Monday, December 31, 2012

When schoolchildren dream of start-ups.. By Saritha Rai - The Indian Express

 LET US COME OUT OF MACAULAY'S SHADOWS


http://www.indianexpress.com/news/when-schoolchildren-dream-of-startups/1052246/0

The Indian Express

When schoolchildren dream of start-ups..

Saritha Rai : Mon Dec 31 2012, 03:15 hrs
Entrepreneurship is steadily becoming a desirable goal for the middle class

There were groups making block-printed cloth bags, coasters from recycled material, miniature toys, chocolate-frosted cupcakes and office stationery. They talked of modest venture capital, marketing tactics, and balancing expenses and income. But the most arresting feature of the presentation? The budding entrepreneurs were a roomful of energetic, enthusiastic 11-year-olds.

Just as striking was the fact that the exercise was being replicated across eight branches of the National Public School, or NPS, a Bangalore-headquartered school chain that has built a brand around grooming its students to ace the IIT and medical entrance exams and more recently, the SATs for admission into American colleges. 

The event is amongst the early signs that the traditional Indian education system, long criticised as being designed to create only employees and a “workforce”, is poised for change.
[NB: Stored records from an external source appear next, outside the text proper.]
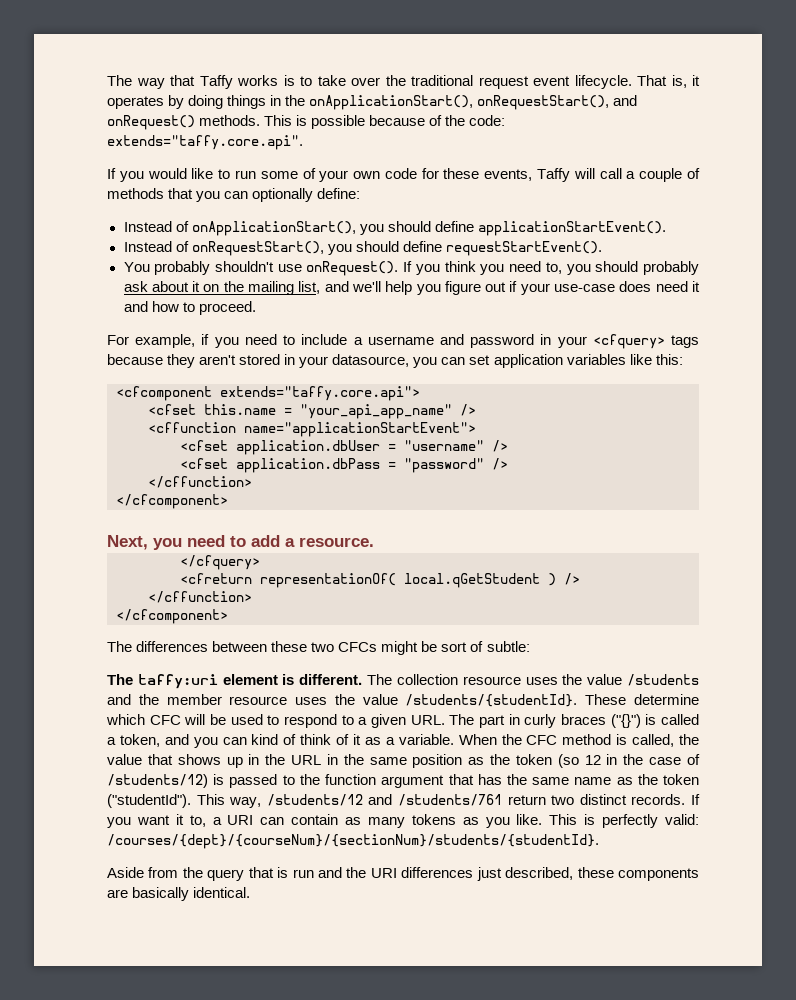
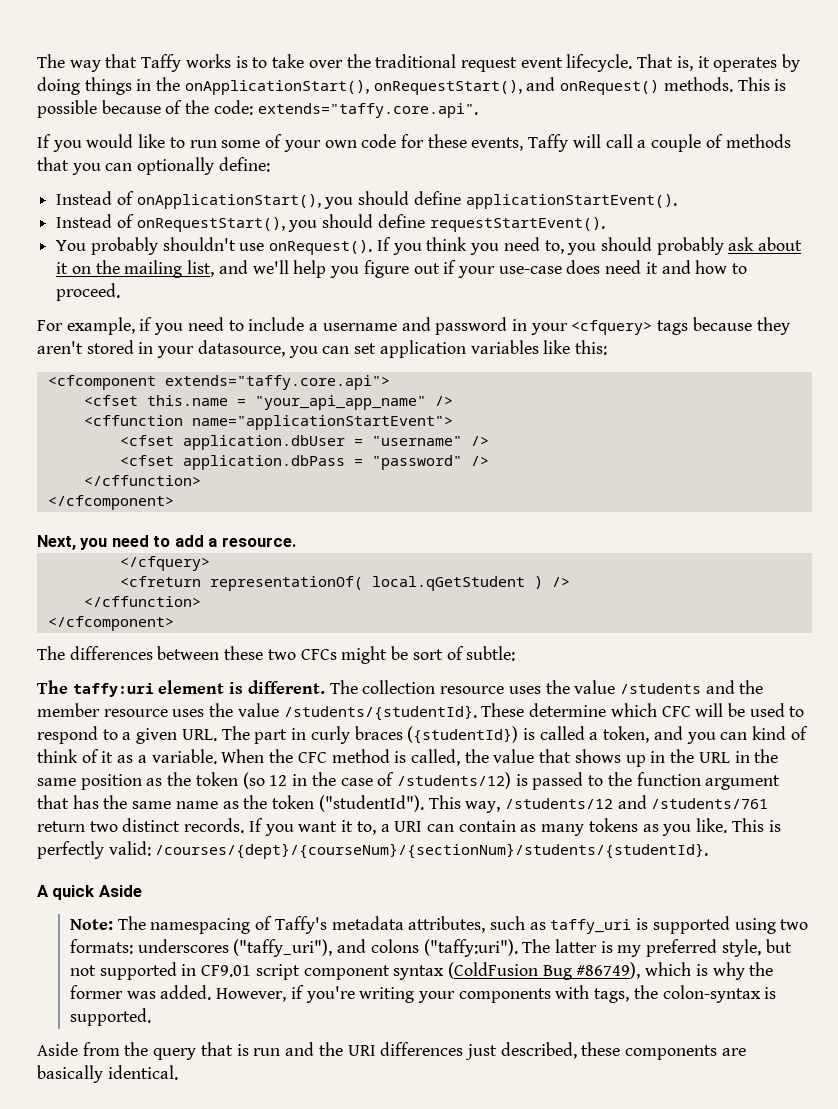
- These determine which CFC will be used to respond to a given URL. The part in curly braces ("{}") is called a token, and you can kind of think of it as a variable.
+ These determine which CFC will be used to respond to a given URL. The part in curly braces ({studentId}) is called a token, and you can kind of think of it as a variable.
+ A quick Aside
+ Note: The namespacing of Taffy's metadata attributes, such as taffy_uri is supported using two formats: underscores ("taffy_uri"), and colons ("taffy:uri"). The latter is my preferred style, but not supported in CF9.01 script component syntax (ColdFusion Bug #86749), which is why the former was added. However, if you're writing your components with tags, the colon-syntax is supported.

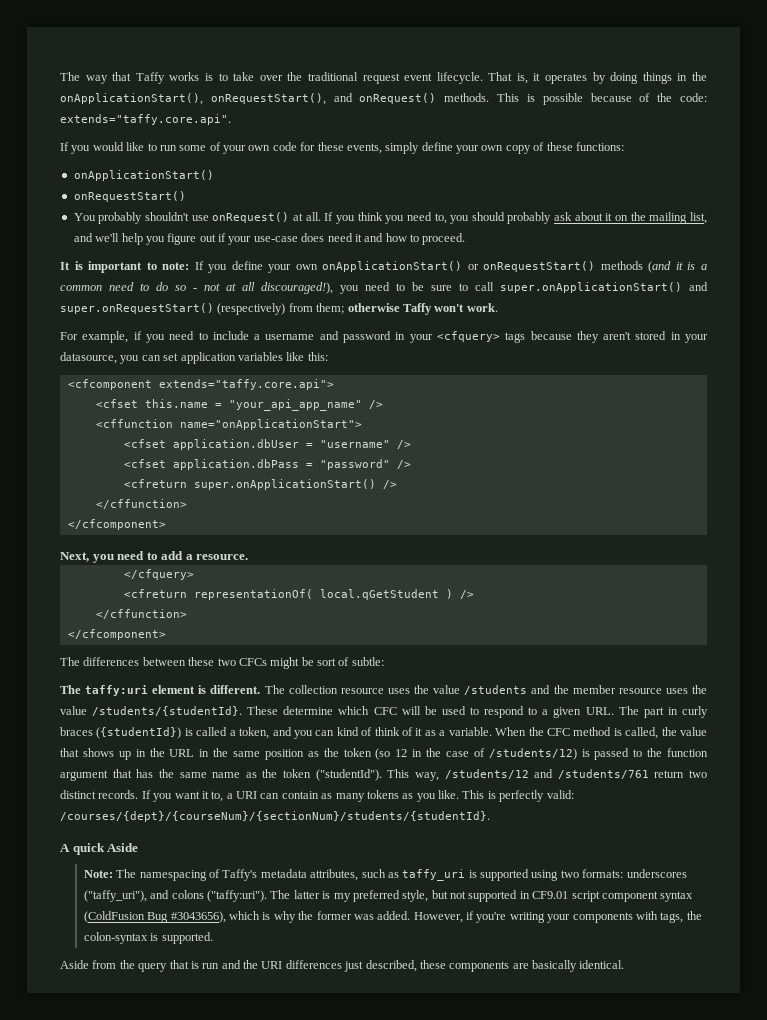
- If you would like to run some of your own code for these events, Taffy will call a couple of methods that you can optionally define:
- Instead of onApplicationStart(), you should define applicationStartEvent().
- Instead of onRequestStart(), you should define requestStartEvent().
+ If you would like to run some of your own code for these events, simply define your own copy of these functions:
+ onApplicationStart()
+ onRequestStart()
- You probably shouldn't use onRequest().
+ You probably shouldn't use onRequest() at all.
+ It is important to note: If you define your own onApplicationStart() or onRequestStart() methods (and it is a common need to do so - not at all discouraged!), you need to be sure to call super.onApplicationStart() and super.onRequestStart() (respectively) from them; otherwise Taffy won't work.
- <cffunction name="applicationStartEvent">
+ <cffunction name="onApplicationStart">
+ <cfreturn super.onApplicationStart() />
- The latter is my preferred style, but not supported in CF9.01 script component syntax (ColdFusion Bug #86749), which is why the former was added.
+ The latter is my preferred style, but not supported in CF9.01 script component syntax (ColdFusion Bug #3043656), which is why the former was added.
Through slick PowerPoint presentations that morning, the students described their projects. They had worked collaboratively in teams of five or six to come up with ideas. They would draw on available material, buying only limited items, and all the products would be handmade. To get started, they would each tap their parents for a couple of hundred rupees, which would be their venture capital. All profits from the sales would go to a charitable cause.

One sixth-grader said her group was inspired by Abdul Kalam’s statement that India needs job creators, and not job-seekers. Teased by an audience member on whether that meant creating work for their parents, the girl shot back, “I want to first create a job for myself so that I don’t have to work in a boring office.”

India is poised on the brink of change, as there is a generational shift in students’ thinking on entrepreneurship, said Bindu Hari, who steers the NPS school chain founded by her father, K.P. Gopalakrishna in 1959. “At one time, the top goal of a student was to find government employment and later, it was an MNC job,” she said. “But the current generation is willing to take risks and go out to grab opportunities.”

Even parents were more amenable to kids branching away from conventional career paths, Hari said. On 11-year-olds grasping the concepts of starting up a venture, she said she was often amazed by the maturity of fifth and sixth graders today. It is necessary to sow the seeds of entrepreneurship at a young age, said Hari.

The school first worked on a pilot project before transplanting it to all schools in its chain, including a school each in Chennai and Singapore. It works with four modules: raising capital, designing the product, marketing and understanding the balance sheet. “The most crucial part is that students work in groups and the exercise becomes as collaborative as entrepreneurship is in real life,” said Hari.

Entrepreneurship is becoming a more acceptable option amongst India’s middle class, said Ravi Venkatesam, the parent of an 11-year-old NPS student. “In the last two decades, many traditional, middle class Indians have turned successful entrepreneurs, not just in information technology, but in a variety of other fields,” said Venkatesam who runs his own BPO consulting practice. That NPS was running a module on entrepreneurship was a reflection of what middle-class parents seek for their children, he said.

The interest amongst youngsters in the world of business and in entrepreneurship is startling, said Subroto Bagchi, co-founder and chairman of outsourcing firm MindTree and author of the book, MBA@16. “Business is not the taboo word it used to be when I was growing up,” Bagchi said. While researching his book, he was surprised that the teenagers did not have a uni-dimensional view of entrepreneurship. “A lot of them were interested in entrepreneurship as an agent of social change.”

While his book only deals with an urban sample, Bagchi said entrepreneurship as is also spreading to small-town India. The recent demand for translations of the title into Indian languages such as Hindi and Telugu is evidence, said Bagchi.